Exercise details:
Which lines in the data below contain the word "none"? Copy each of them.

Extracted material:

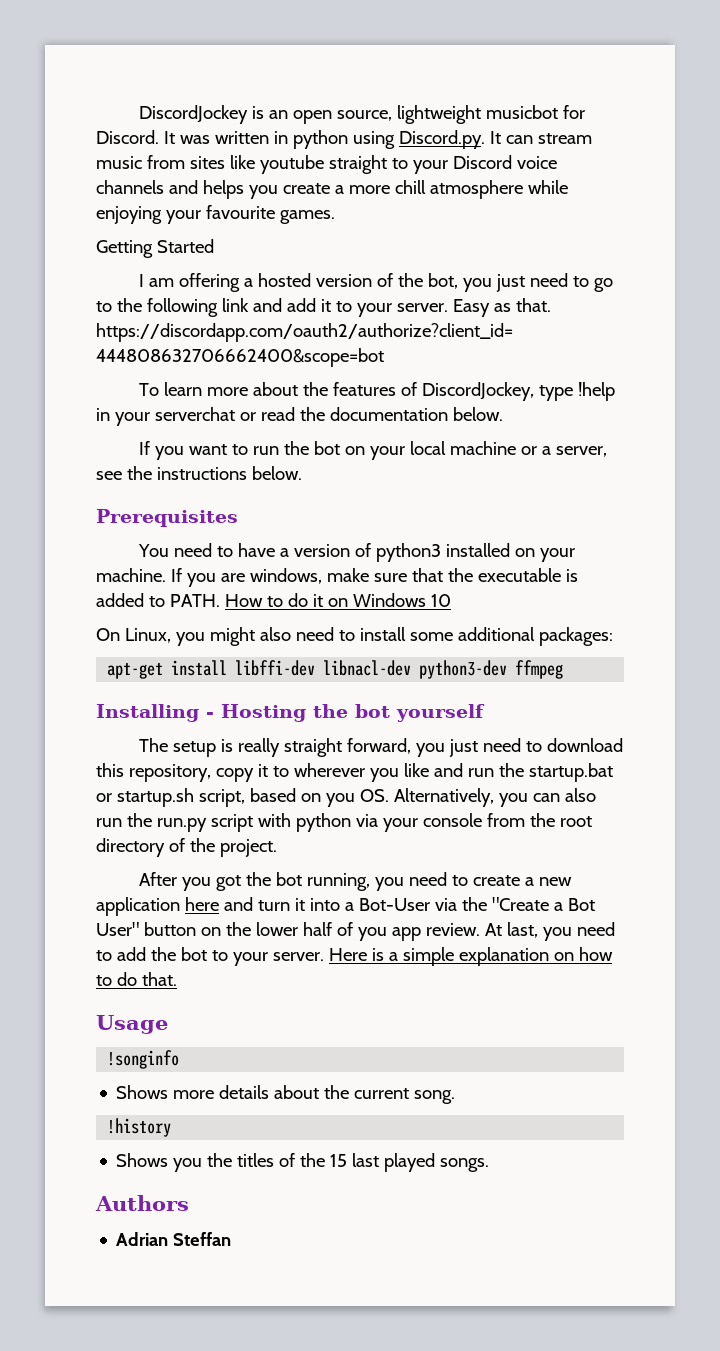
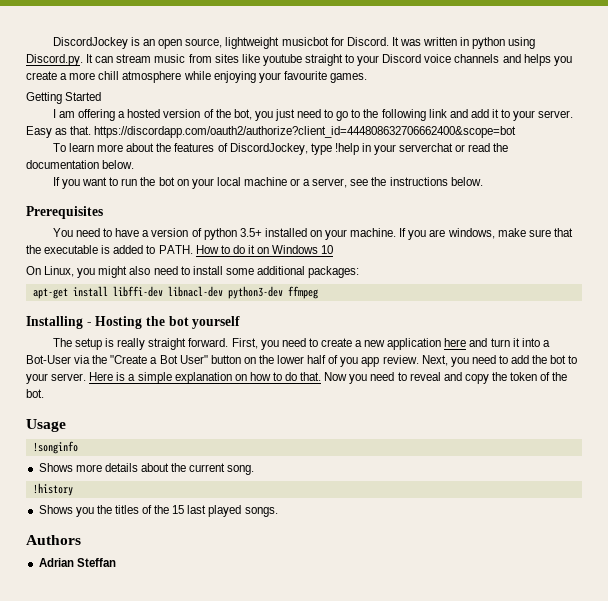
[376,543,442,562] python3 -> [203,228,262,240] python 3.5+
[347,738,624,757] [96,763,613,782] [96,788,596,807] [96,813,592,832] [96,838,277,857] [139,872,371,891] forward, you just need to download this repository, copy it to wherever you like and run the startup.bat or startup.sh script, based on you OS. Alternatively, you can also run the run.py script with python via your console from the root directory of the project. // After you got the bot running, -> [188,338,258,349] forward. First,
[484,922,538,938] At last, -> [421,355,448,366] Next,
(177, 979) none -> [324,372,568,384] [26,389,44,398] Now you need to reveal and copy the token of the bot.

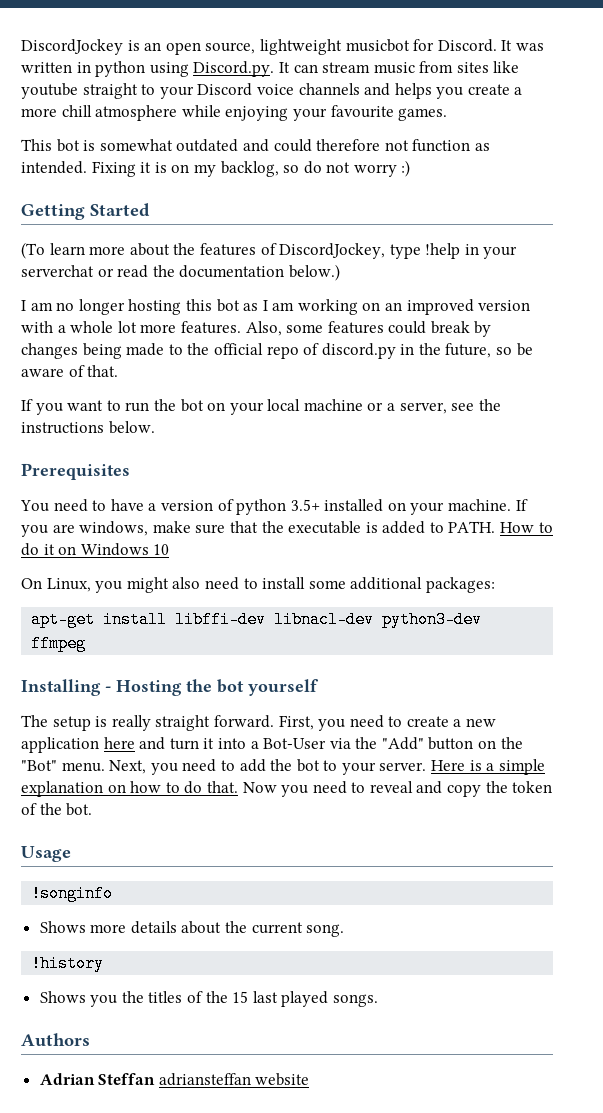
[26,92,102,104] [52,109,574,121] [26,126,517,138] [52,143,66,152] Getting Started // I am offering a hosted version of the bot, you just need to go to the following link and add it to your server. Easy as that. https://discordapp.com/oauth2/authorize?client_id=444808632706662400&scope=bot // To -> [21,139,490,152] [21,160,411,177] [21,203,150,220] [21,242,45,259] This bot is somewhat outdated and could therefore not function as intended. Fixing it is on my backlog, so do not worry :) // Getting Started // (To
[102,160,135,169] below. -> [288,264,340,281] [21,299,531,315] [21,321,492,337] [21,343,533,359] [21,365,119,377] below.) // I am no longer hosting this bot as I am working on an improved version with a whole lot more features. Also, some features could break by changes being made to the official repo of discord.py in the future, so be aware of that.
[110,355,419,367] "Create a Bot User" button on the lower half of you app review. -> [381,737,523,750] [21,760,105,772] "Add" button on the "Bot" menu.
(116, 562) none -> [158,1073,310,1086] adriansteffan website

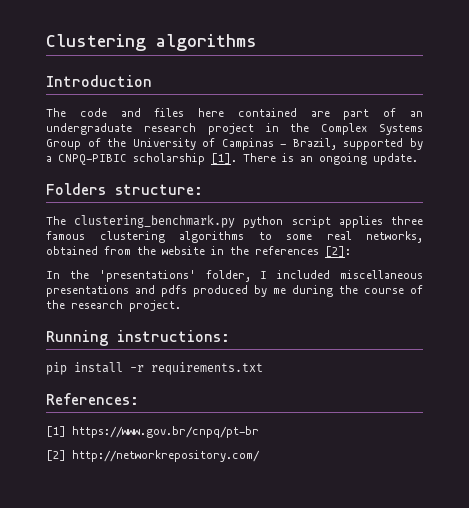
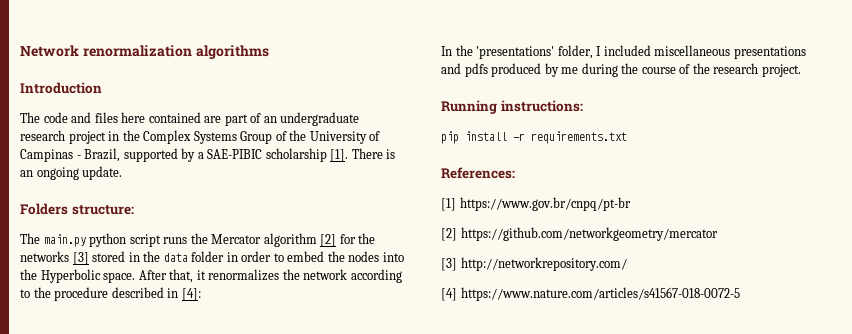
[46,34,146,51] Clustering -> [20,45,192,57] Network renormalization
[58,154,127,165] CNPQ-PIBIC -> [207,149,263,159] SAE-PIBIC
[74,215,236,228] clustering_benchmark.py -> [43,234,86,247] main.py
[338,216,423,228] [46,231,423,243] [46,246,351,257] applies three famous clustering algorithms to some real networks, obtained from the website in the references [2]: -> [163,233,376,247] [20,251,404,265] [20,269,402,283] [20,287,201,301] runs the Mercator algorithm [2] for the networks [3] stored in the data folder in order to embed the nodes into the Hyperbolic space. After that, it renormalizes the network according to the procedure described in [4]:
(66, 455) none -> [460,227,718,241] [441,258,457,271] https://github.com/networkgeometry/mercator // [3]
(260, 456) none -> [441,287,740,301] // [4] https://www.nature.com/articles/s41567-018-0072-5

Worked solution:
(177, 979) none -> [324,372,568,384] [26,389,44,398] Now you need to reveal and copy the token of the bot.
(116, 562) none -> [158,1073,310,1086] adriansteffan website
(66, 455) none -> [460,227,718,241] [441,258,457,271] https://github.com/networkgeometry/mercator // [3]
(260, 456) none -> [441,287,740,301] // [4] https://www.nature.com/articles/s41567-018-0072-5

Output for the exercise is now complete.